Every line in the data below from the one containing "NMB BM4520-04W-B39 45x45x20mm" down to the one containing "total: 21445.70 -> 19826.69", both included, must be retyped exactly; no other line is to appear.

─── Given information

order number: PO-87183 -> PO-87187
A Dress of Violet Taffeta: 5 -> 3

──────
─── Given information

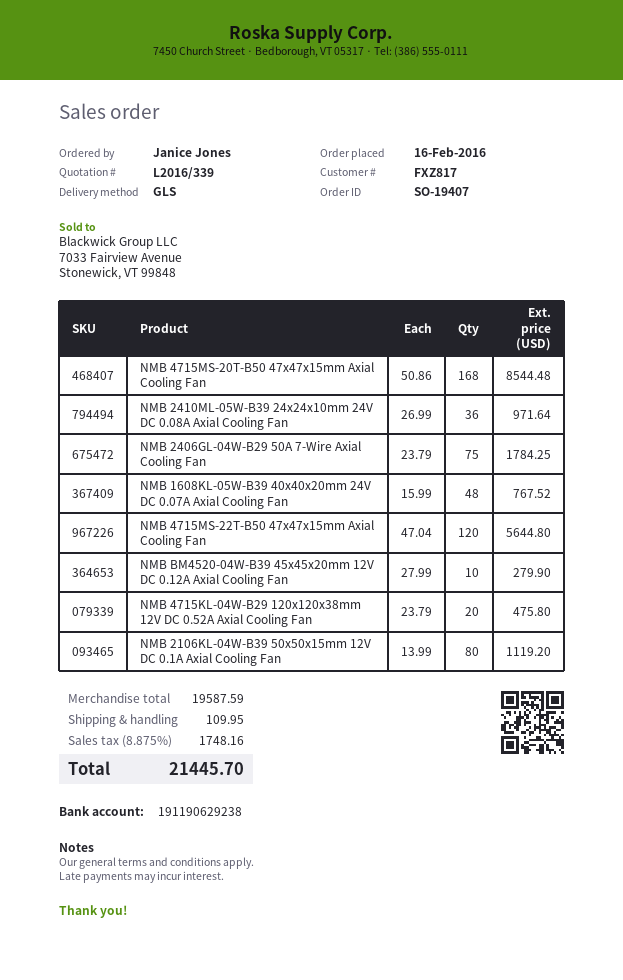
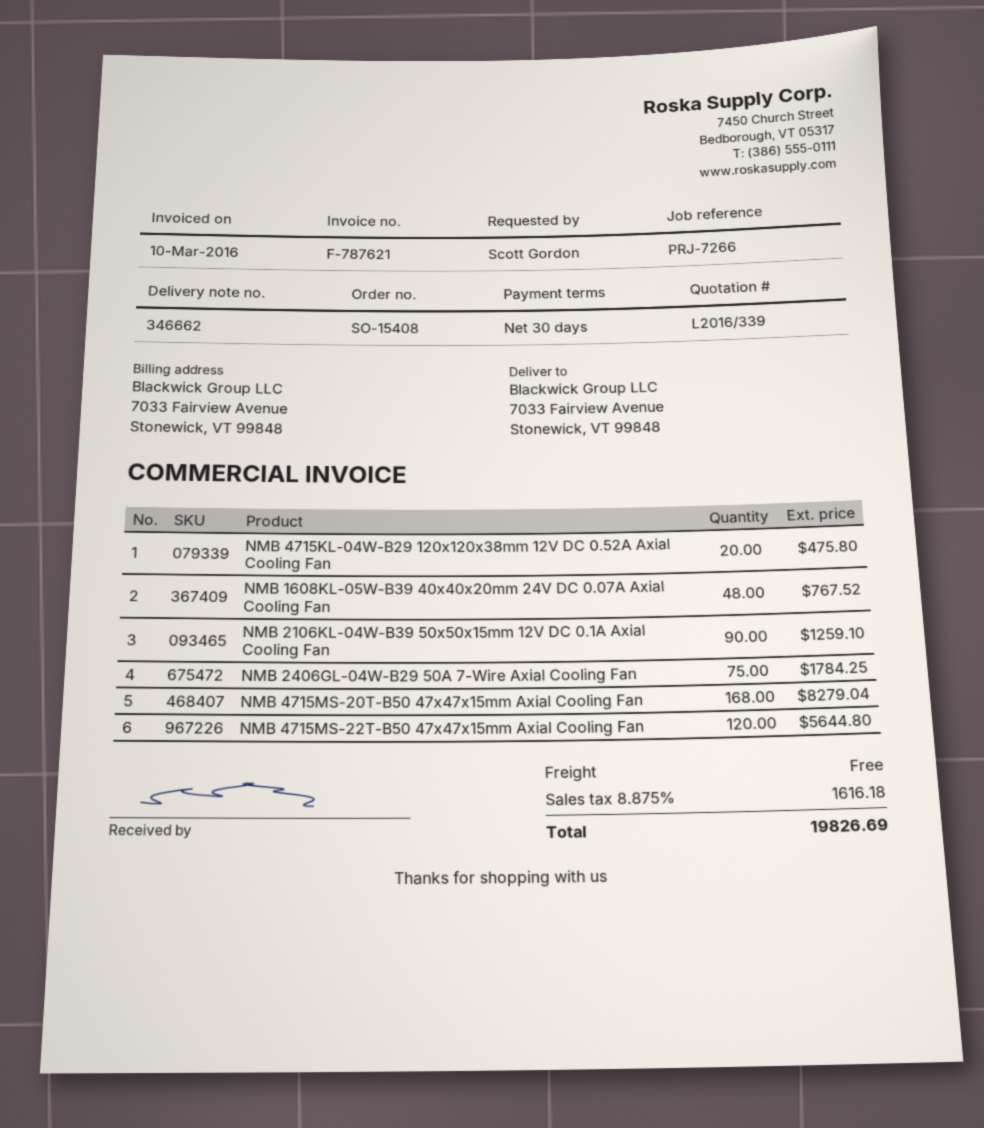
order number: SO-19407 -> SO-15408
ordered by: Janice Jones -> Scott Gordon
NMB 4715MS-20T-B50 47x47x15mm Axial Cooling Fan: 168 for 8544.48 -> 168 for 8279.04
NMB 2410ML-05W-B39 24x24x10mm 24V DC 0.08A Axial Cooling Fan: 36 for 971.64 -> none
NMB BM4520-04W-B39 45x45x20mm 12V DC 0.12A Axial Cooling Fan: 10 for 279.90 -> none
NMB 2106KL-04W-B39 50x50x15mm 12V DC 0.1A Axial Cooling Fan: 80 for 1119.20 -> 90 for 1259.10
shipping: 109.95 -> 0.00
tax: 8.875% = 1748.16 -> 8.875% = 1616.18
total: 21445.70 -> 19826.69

──────

Expected output:
NMB BM4520-04W-B39 45x45x20mm 12V DC 0.12A Axial Cooling Fan: 10 for 279.90 -> none
NMB 2106KL-04W-B39 50x50x15mm 12V DC 0.1A Axial Cooling Fan: 80 for 1119.20 -> 90 for 1259.10
shipping: 109.95 -> 0.00
tax: 8.875% = 1748.16 -> 8.875% = 1616.18
total: 21445.70 -> 19826.69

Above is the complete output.